Las "reglas de confianza" son reglas muy claras y contundentes que permiten que una persona llegue a confiar en otra persona y decidan emprender cosas comunes. Consisten en los tres simples preceptos: "cumplir las promesas aunque nos cueste", "decir siempre la verdad" y "respetar la propiedad de los terceros". Estas son las reglas que tienen importancia decisiva en las negociaciones entre personas y grupos particulares. Si alguien no las obedece, entonces se afectan las base de la vida social y la sociedad se convierte en una jungla donde todos luchan contra todos y los más débiles e indefensos se mueren.

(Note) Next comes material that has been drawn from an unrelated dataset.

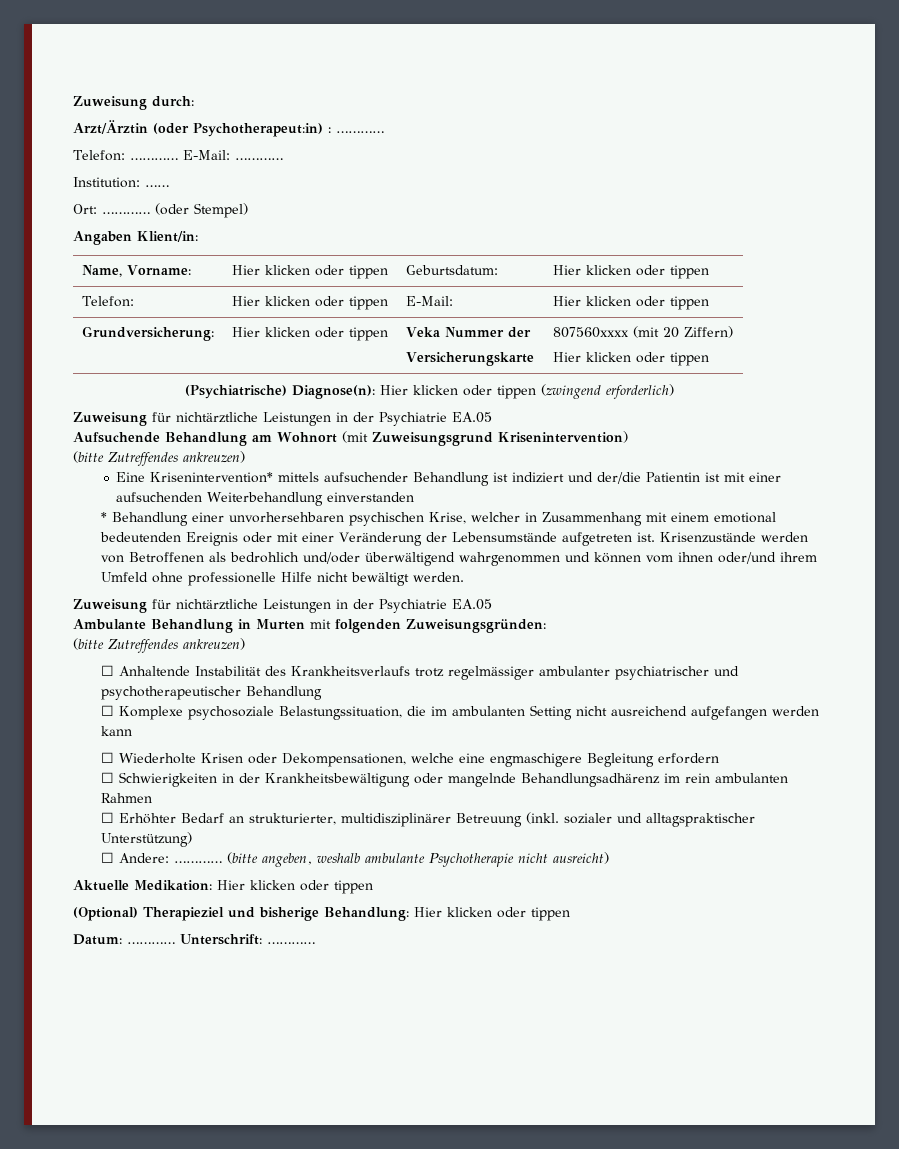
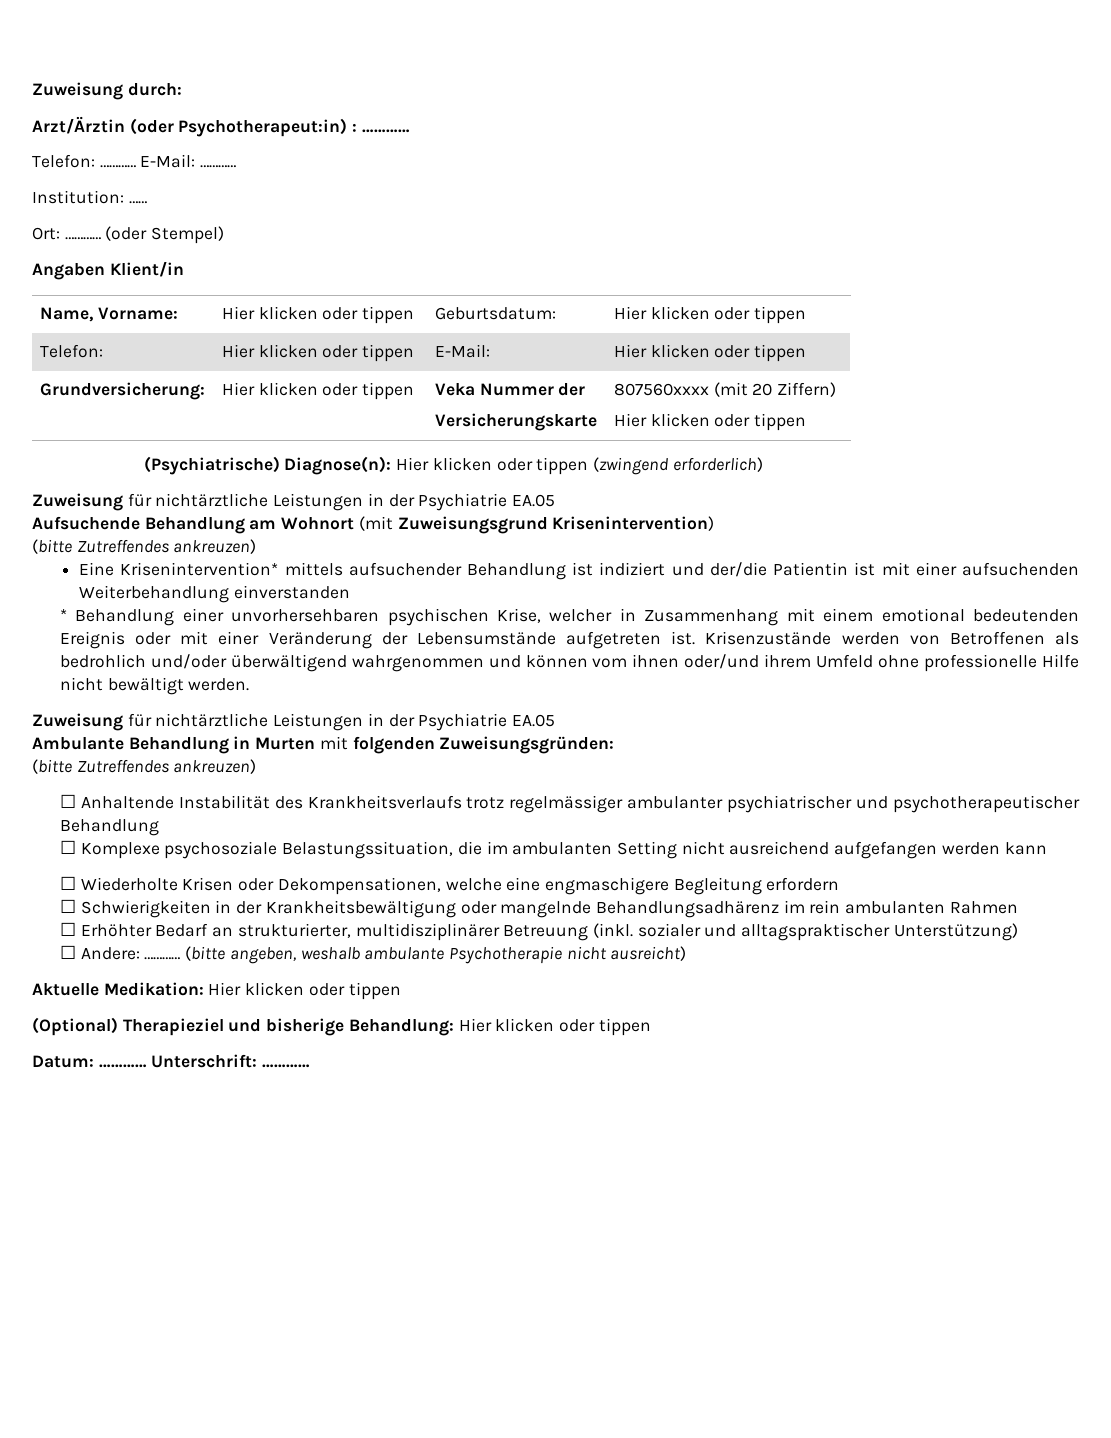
- Angaben Klient/in:
+ Angaben Klient/in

Estas reglas de confianza son las que permiten formar núcleos cooperativos y desarrollar la colaboración voluntaria entre los ciudadanos, las empresas, los gremios y las organizaciones sin fines de lucro.
Las "reglas de solidaridad" son también reglas naturales deducidas por la humanidad después de haber comprobado qué pasa con los pueblos que las ignoran. Las reglas de solidaridad son más amplias que las reglas de confianza y hacen posible aplicarlas porque sin ellas estas últimas obrarían en el vacío. Las reglas de solidaridad involucran tanto a los sectores privados como públicos, a la sociedad civil y a la clase política, a los empresarios y trabajadores, a los militares y civiles, a los pobres y a los ricos. Estas reglas de solidaridad son tan claras como las anteriores: "Castigar a quienes violen las promesas", "tener conciencia de responsabilidad y no eludir los propios deberes", "establecer los límites públicos y privados", "hacer posible la igualdad de oportunidades", "ofrecer servicios honestos y pagar retribuciones equitativas", "no aprovecharse de posiciones de fuerza", "no cobrar impuestos sin contraprestaciones equivalentes", "obrar con humildad, respeto y compasión".
Si nuestros gobernantes hubiesen respetado el espíritu de estas reglas, la tremenda crisis de confianza que padecemos no hubiese ocurrido. La intención de alterar la convertibilidad mediante una canasta de monedas sin debate previo, la ridícula destitución del presidente del Banco Central sin brindarle oportunidad de legítima defensa, la manifestación patotera para impedir que la justicia investigue a fondo y castigue a quienes utilizaron organismos públicos para hacer un sucio negocio particular y la prepotente aplicación de impuestos para solucionar los problemas de un Estado que no quiere ajustar sus cuentas, todos estos acontecimientos son manifestaciones típicas de nuestras fallas mentales y de la sistemática violación de las "reglas de confianza" y "reglas de solidaridad".